== WHAT IS BEING ASKED ==
Those lines of the following listing which contain the string "background" should be returned.

== INFORMATION SUPPLIED ==
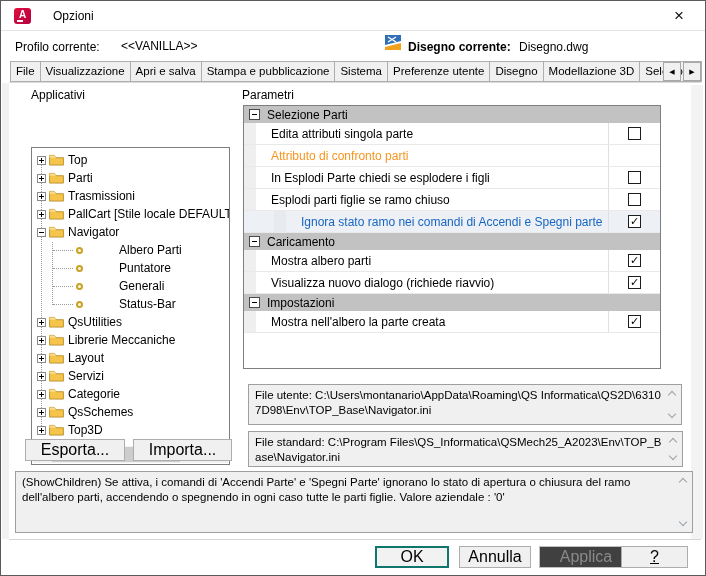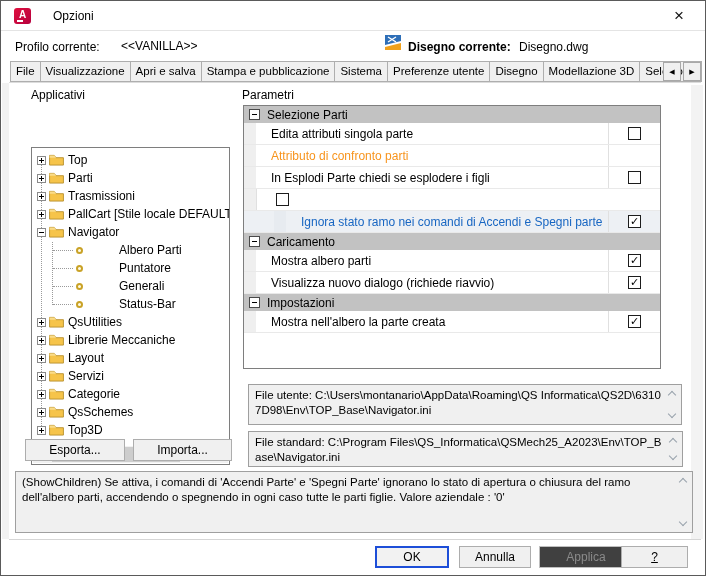--- a/index.html
+++ b/index.html
@@ -315,6 +315,7 @@
     </div>
     <div class="prow item">
       <span class="gutter"></span>
+      <span class="plabel">Esplodi parti figlie se ramo chiuso</span>
       <span class="pvalue">
           <span class="checkbox"></span>
         </span>

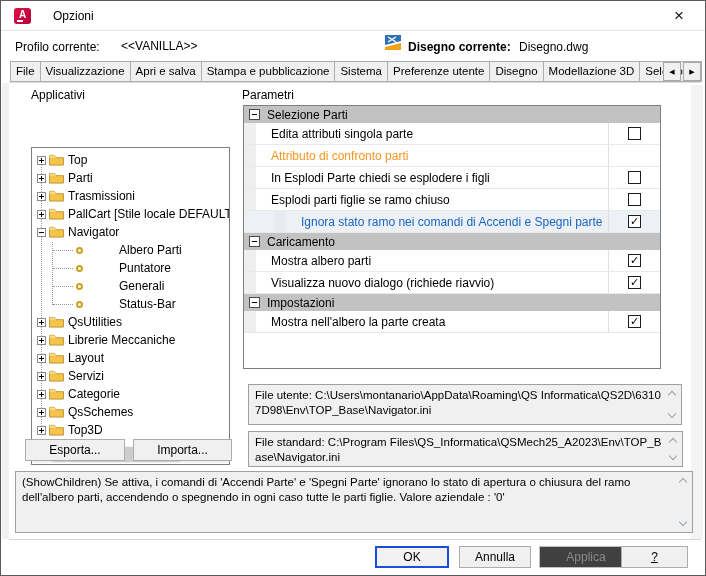--- a/index.html
+++ b/index.html
@@ -67,7 +67,7 @@
   .hspacer{flex:1;}
 
   .btn{position:absolute;height:22px;background:#f0f0f0;border:1px solid #adadad;
-    font-size:12px;display:flex;align-items:center;justify-content:center;}
+    font-size:16px;display:flex;align-items:center;justify-content:center;}
   .btn-esporta{left:24px;top:438px;width:100px;}
   .btn-importa{left:132px;top:438px;width:99px;}
 

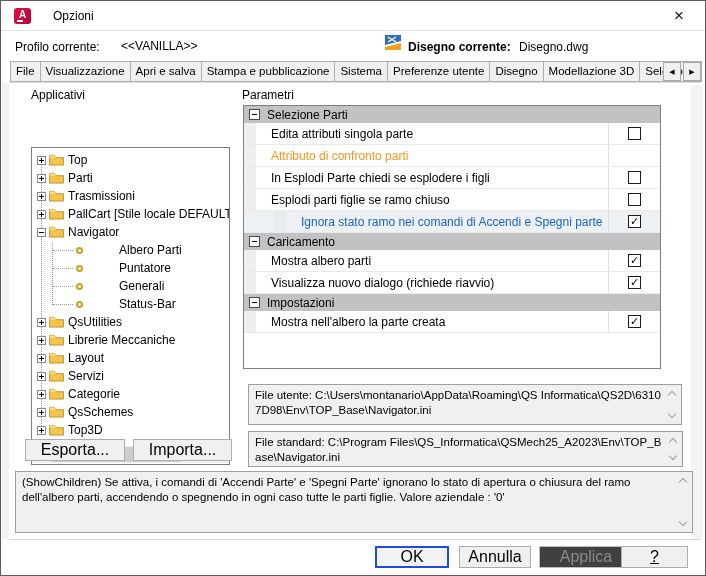--- a/index.html
+++ b/index.html
@@ -108,7 +108,7 @@
   .chev.down{bottom:7px;transform:rotate(225deg);}
 
   
-  .btn-ok{left:374px;top:545px;width:74px;border:2px solid #1d4ed8;background:#f2f2f2;}
+  .btn-ok{left:374px;top:545px;width:74px;border:2px solid #0f766e;background:#f2f2f2;}
   .btn-annulla{left:458px;top:545px;width:72px;}
   .btn-applica{left:538px;top:545px;width:94px;background:#404040;border-color:#bfbfbf;color:#8a8a8a;}
   .btn-help{left:620px;top:545px;width:67px;text-decoration:underline;}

== TASK OUTPUT ==
   .btn{position:absolute;height:22px;background:#f0f0f0;border:1px solid #adadad;
-  .btn-ok{left:374px;top:545px;width:74px;border:2px solid #1d4ed8;background:#f2f2f2;}
+  .btn-ok{left:374px;top:545px;width:74px;border:2px solid #0f766e;background:#f2f2f2;}
   .btn-applica{left:538px;top:545px;width:94px;background:#404040;border-color:#bfbfbf;color:#8a8a8a;}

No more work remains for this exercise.